From the evolution of MCR-4 to the functional unification of the MCR family
The research team led by FENG Youjun at the School of Medicine has made major breakthroughs in research into the mechanism behind mobile colistin resistance (MCR) recently. Their findings were published in two articles in Advanced Science on April 3, 2019.
Antimicrobial resistance (AMR) has become one of the biggest threats to global health, food security, and social development, particularly in developing countries, including China and India. The emergence and expeditious spread of a growing body of MCR family enzymes is jeopardizing the renewed interest in colistin as one of the limited options in the clinical sector. FENG Youjun et al. actively engaged in this field and developed a novel perspective on the evolutionary diversification and the functional unification of the MCR family.
In the article entitled “Definition of a Family of Non-mobile Colistin Resistance (NMCR-1) Determinants Suggests Aquatic Reservoirs for MCR-4”, FENG Youjun et al. report a new family of nonmobile colistin resistance (from nmcr‐1 to nmcr‐1.8) from the aquatic bacterium Shewanella. NMCR-1 (541aa) displays 62.78% identity to MCR-4. Genetic and structural analyses reveal that NMCR‐1 shares a similar catalytic mechanism and functional motifs, both of which are required for MCR action and its resultant phenotypic resistance to polymyxin. Phylogeny and domain‐swapping demonstrate that NMCR‐1 is a progenitor of MCR‐4 rather than MCR‐1/2. Additionally, the experiment of bacterial growth and viability reveals that NMCR‐1 promotes fitness cost as MCR‐1/4 does in the recipient Escherichia coli. This finding suggests that the aquatic bacterium Shewanella (and even its associated aquaculture) is a reservoir for MCR‐4 mobile colistin resistance.

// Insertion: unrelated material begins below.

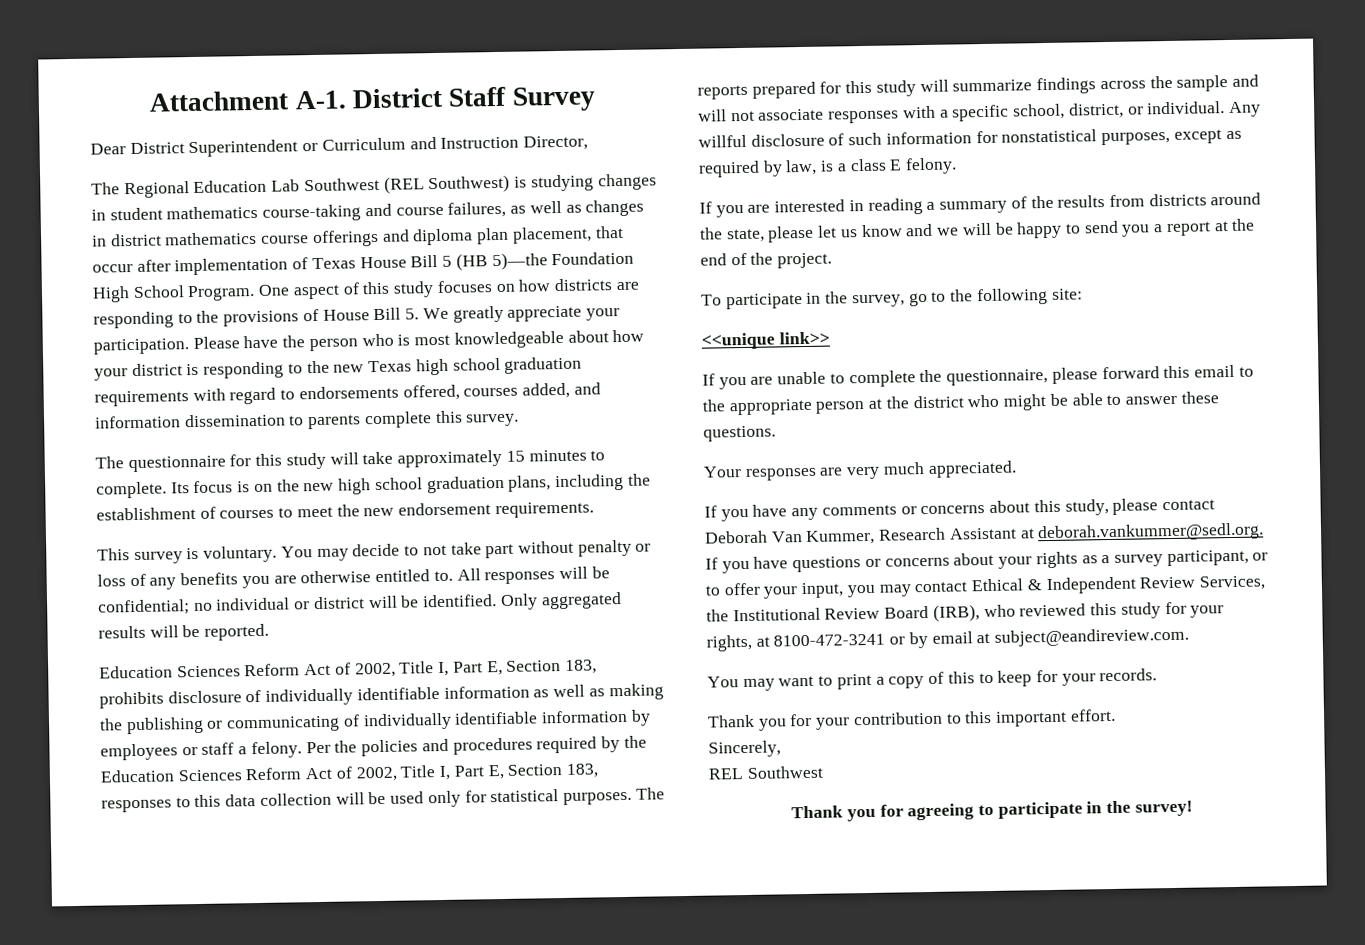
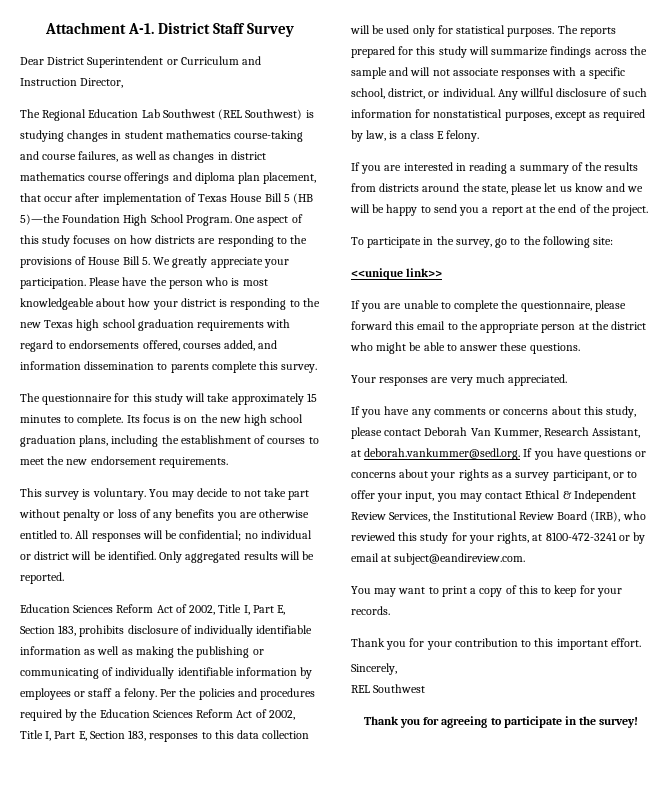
- If you have any comments or concerns about this study, please contact Deborah Van Kummer, Research Assistant at deborah.vankummer@sedl.org. If you have questions or concerns about your rights as a survey participant, or to offer your input, you may contact Ethical & Independent Review Services, the Institutional Review Board (IRB), who reviewed this study for your rights, at 8100-472-3241 or by email at subject@eandireview.com.
+ If you have any comments or concerns about this study, please contact Deborah Van Kummer, Research Assistant, at deborah.vankummer@sedl.org. If you have questions or concerns about your rights as a survey participant, or to offer your input, you may contact Ethical & Independent Review Services, the Institutional Review Board (IRB), who reviewed this study for your rights, at 8100-472-3241 or by email at subject@eandireview.com.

In the article entitled “A Genomic, Evolutionary, and Mechanistic Study of MCR-5 Action Suggests Functional Unification across the MCR Family of Colistin Resistance”, FENG Youjun et al. report the comparative genomics of a large plasmid harboring mcr - 5 from Aeromonashydrophila and the structural/functional perspectives of MCR‐5 action.Whole genome sequencing and comparative genomics have identified the loss of certain parts of the Tn3‐type transposon typically associated with mcr‐5, providing a clue toward its mobilization. Phylogeny of MCR‐5 implies that it is distinct from the MCR‐1/2 sub‐lineage, but it might share a common ancestor of MCR‐3/4. Domain‐swapping analysis of MCR‐5 elucidates that its two structural motifs (transmembrane domain and catalytic domain) are incompatible with its counterparts in MCR‐1/2. Like the rest of the MCR family, MCR‐5 exhibits a series of conservative features, including zinc‐dependent active sites, phosphatidylethanolamine‐binding cavity, and the mechanism of enzymatic action. The study reveals that MCR family resistance enzymes are functionally unified, though taking varied evolutionary pathways.
Given detailed perspectives from genomic, evolutionary, structural, and mechanistic studies, FENG Youjun et al. take a closer step towards developing novel therapeutic agents and adjuvants that can address the whole MCR family.